Each line of the records that holds "white" should be shown in full.

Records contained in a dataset
____
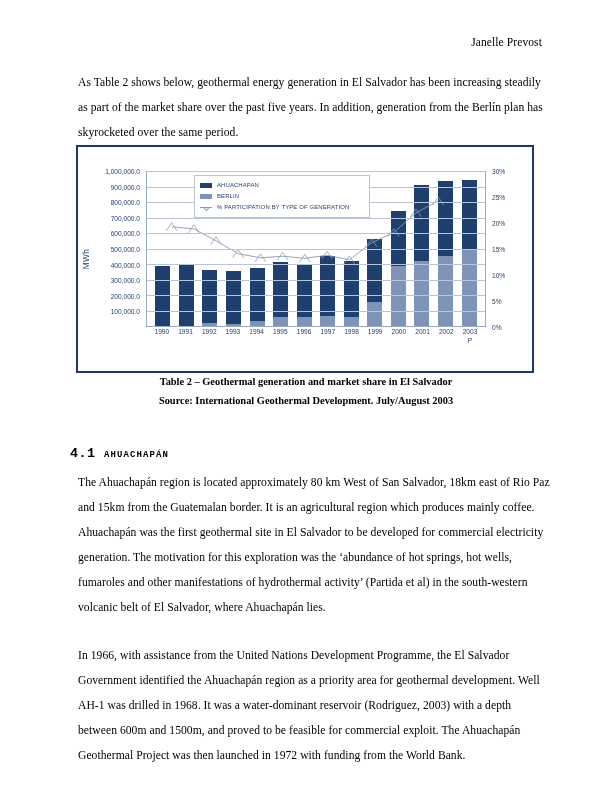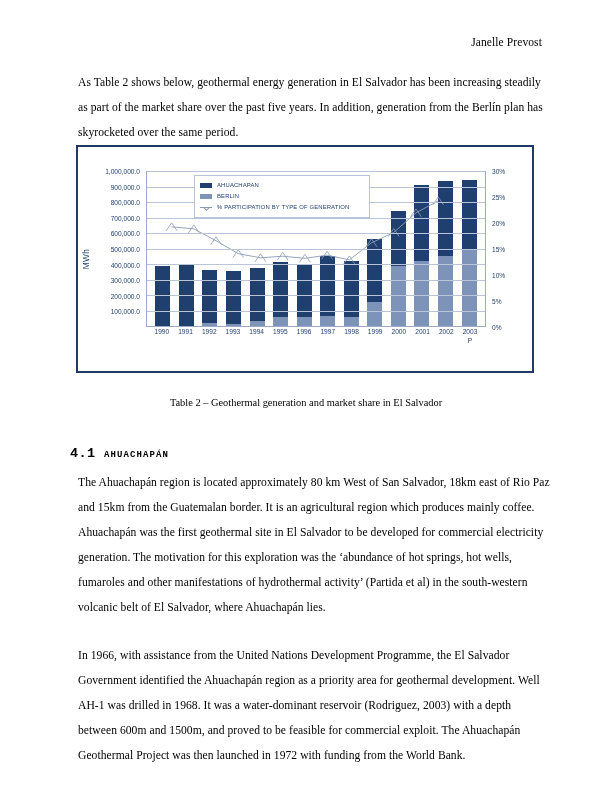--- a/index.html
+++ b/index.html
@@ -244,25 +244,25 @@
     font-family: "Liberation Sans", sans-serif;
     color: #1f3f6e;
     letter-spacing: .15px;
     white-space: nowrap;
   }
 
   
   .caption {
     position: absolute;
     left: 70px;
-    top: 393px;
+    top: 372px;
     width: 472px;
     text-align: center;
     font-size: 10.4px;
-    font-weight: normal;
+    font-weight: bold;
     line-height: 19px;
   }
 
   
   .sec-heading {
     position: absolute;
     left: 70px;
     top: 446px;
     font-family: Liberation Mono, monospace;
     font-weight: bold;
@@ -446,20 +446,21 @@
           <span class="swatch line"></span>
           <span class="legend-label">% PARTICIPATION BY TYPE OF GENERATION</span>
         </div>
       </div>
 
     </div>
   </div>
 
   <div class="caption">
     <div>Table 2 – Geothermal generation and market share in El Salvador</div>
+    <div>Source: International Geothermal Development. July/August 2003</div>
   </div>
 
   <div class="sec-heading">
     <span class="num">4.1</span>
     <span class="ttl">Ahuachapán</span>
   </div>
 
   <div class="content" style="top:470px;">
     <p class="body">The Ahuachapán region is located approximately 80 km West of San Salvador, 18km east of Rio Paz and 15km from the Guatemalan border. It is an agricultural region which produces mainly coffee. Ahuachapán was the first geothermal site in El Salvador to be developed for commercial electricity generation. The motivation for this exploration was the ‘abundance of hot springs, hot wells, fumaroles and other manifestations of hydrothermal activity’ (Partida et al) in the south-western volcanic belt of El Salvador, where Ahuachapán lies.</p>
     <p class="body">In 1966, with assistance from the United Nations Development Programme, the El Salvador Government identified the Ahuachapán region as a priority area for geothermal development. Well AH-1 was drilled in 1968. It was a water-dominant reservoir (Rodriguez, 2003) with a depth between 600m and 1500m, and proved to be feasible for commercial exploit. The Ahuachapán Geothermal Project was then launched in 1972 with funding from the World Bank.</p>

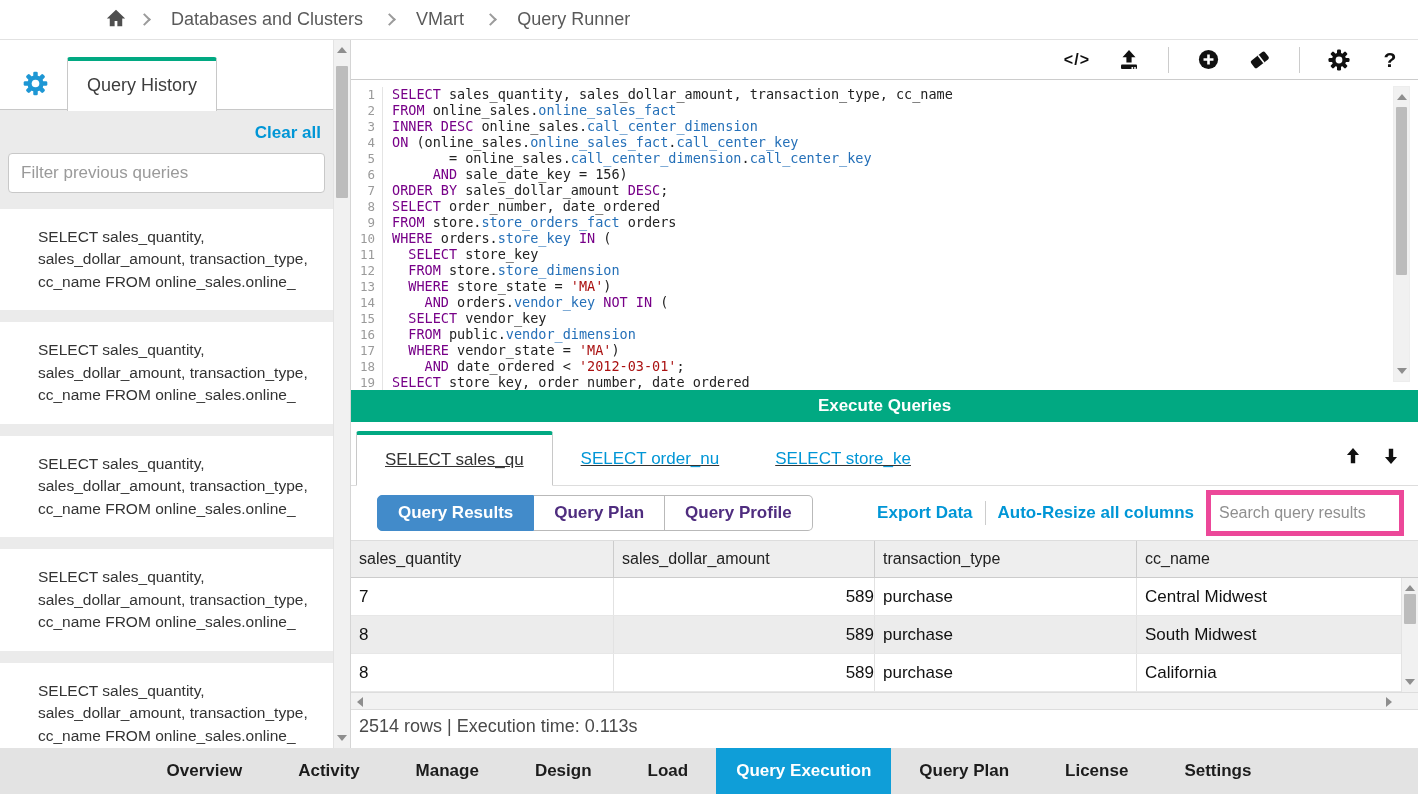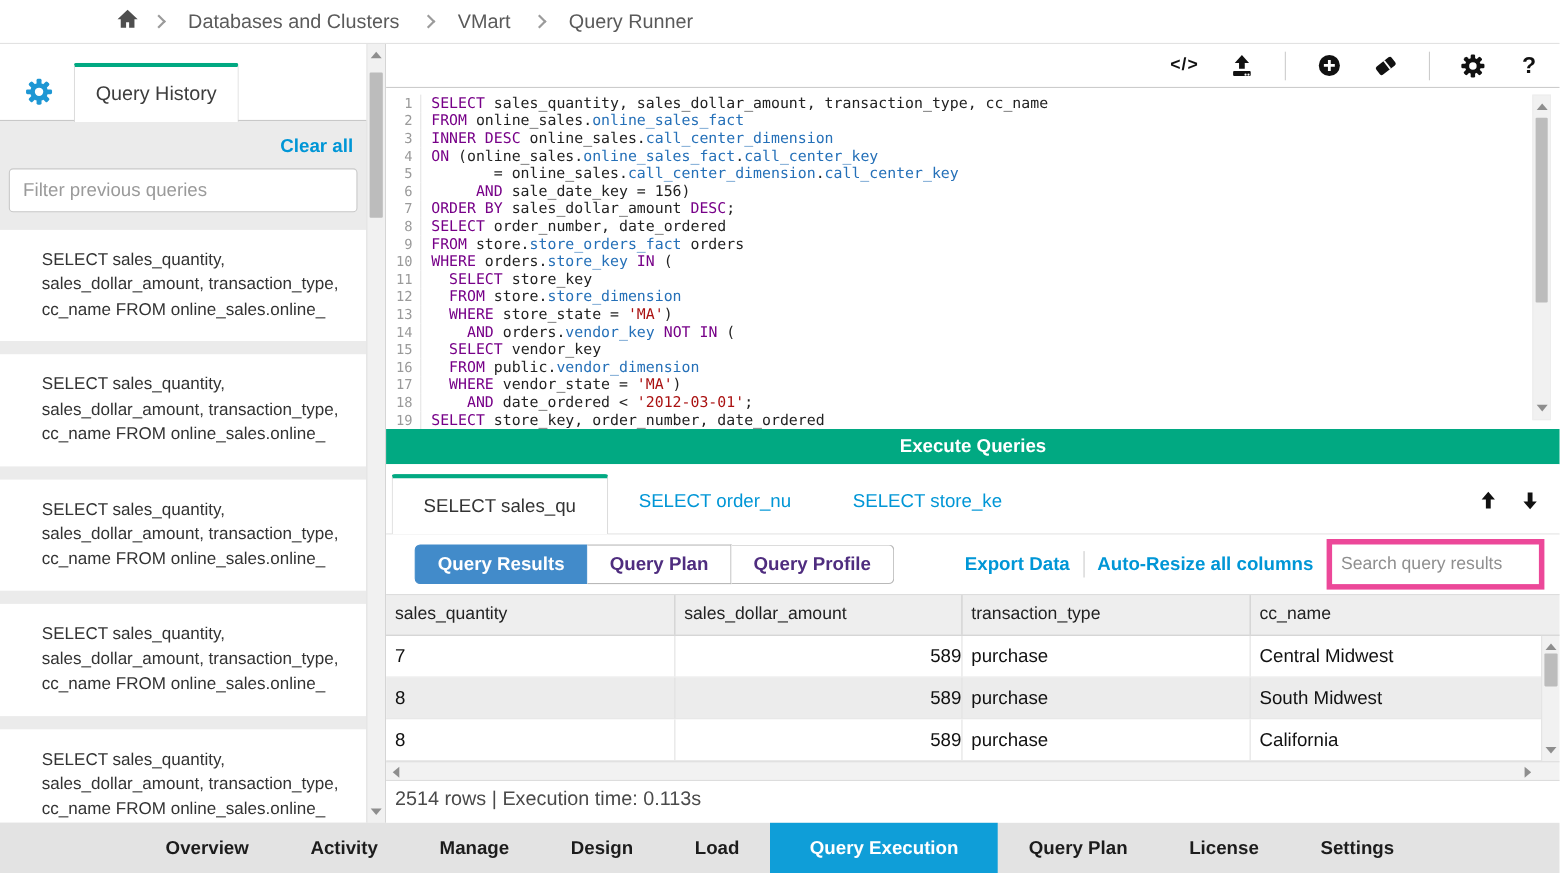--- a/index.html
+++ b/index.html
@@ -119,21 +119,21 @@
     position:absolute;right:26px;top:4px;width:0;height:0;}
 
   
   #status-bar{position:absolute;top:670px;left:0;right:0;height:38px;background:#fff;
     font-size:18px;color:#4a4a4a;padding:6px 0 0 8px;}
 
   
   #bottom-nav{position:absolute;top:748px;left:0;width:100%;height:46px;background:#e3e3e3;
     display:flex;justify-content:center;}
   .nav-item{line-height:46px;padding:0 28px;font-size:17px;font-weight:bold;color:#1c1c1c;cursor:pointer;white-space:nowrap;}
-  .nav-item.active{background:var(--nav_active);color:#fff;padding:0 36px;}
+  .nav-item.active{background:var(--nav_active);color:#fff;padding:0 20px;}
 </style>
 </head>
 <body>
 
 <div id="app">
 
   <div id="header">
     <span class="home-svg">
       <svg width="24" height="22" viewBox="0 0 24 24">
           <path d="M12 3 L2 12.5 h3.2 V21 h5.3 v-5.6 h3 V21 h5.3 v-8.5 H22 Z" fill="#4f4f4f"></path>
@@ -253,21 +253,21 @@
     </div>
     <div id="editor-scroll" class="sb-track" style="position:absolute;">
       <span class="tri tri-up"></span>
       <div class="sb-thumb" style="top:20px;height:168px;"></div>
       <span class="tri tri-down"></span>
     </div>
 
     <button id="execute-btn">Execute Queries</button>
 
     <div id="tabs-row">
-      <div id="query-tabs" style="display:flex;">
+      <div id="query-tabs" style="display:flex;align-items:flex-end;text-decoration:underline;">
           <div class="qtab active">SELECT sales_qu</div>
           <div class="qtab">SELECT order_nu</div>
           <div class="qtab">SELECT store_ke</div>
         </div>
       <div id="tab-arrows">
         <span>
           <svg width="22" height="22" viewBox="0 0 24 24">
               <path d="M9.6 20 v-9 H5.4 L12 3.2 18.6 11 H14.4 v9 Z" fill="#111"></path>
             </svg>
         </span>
____
**Problem solution**.
     white-space: nowrap;
   .nav-item{line-height:46px;padding:0 28px;font-size:17px;font-weight:bold;color:#1c1c1c;cursor:pointer;white-space:nowrap;}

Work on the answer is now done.